- Opening Delimiter -

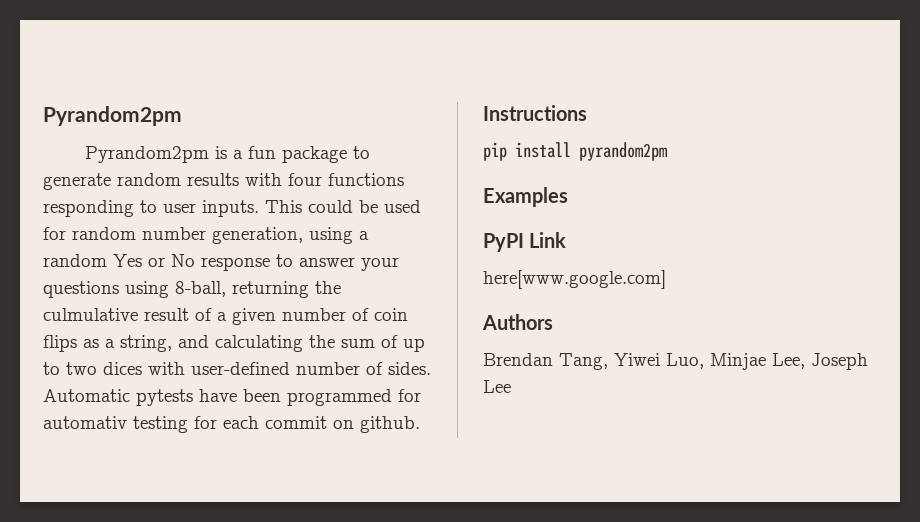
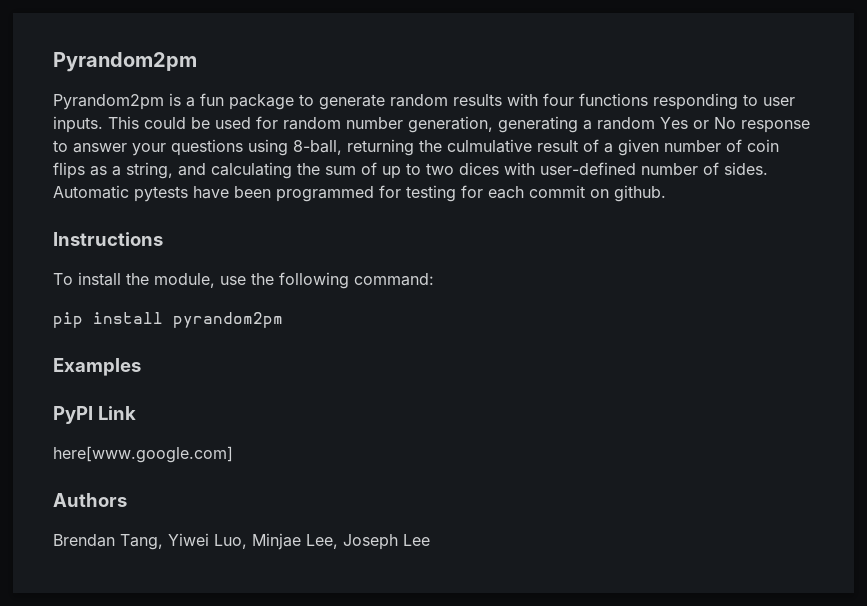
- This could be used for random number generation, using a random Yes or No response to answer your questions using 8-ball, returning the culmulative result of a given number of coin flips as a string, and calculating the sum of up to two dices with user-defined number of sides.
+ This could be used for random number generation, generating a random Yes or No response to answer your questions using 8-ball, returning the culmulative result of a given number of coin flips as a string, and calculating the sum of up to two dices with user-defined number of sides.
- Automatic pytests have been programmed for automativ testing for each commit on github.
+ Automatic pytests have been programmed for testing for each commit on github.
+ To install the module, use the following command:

- Closing Delimiter -

The expected output is each entry given again word for word, with pictures dropped.

- This could be used for random number generation, using a random Yes or No response to answer your questions using 8-ball, returning the culmulative result of a given number of coin flips as a string, and calculating the sum of up to two dices with user-defined number of sides.
+ This could be used for random number generation, generating a random Yes or No response to answer your questions using 8-ball, returning the culmulative result of a given number of coin flips as a string, and calculating the sum of up to two dices with user-defined number of sides.
- Automatic pytests have been programmed for automativ testing for each commit on github.
+ Automatic pytests have been programmed for testing for each commit on github.
+ To install the module, use the following command:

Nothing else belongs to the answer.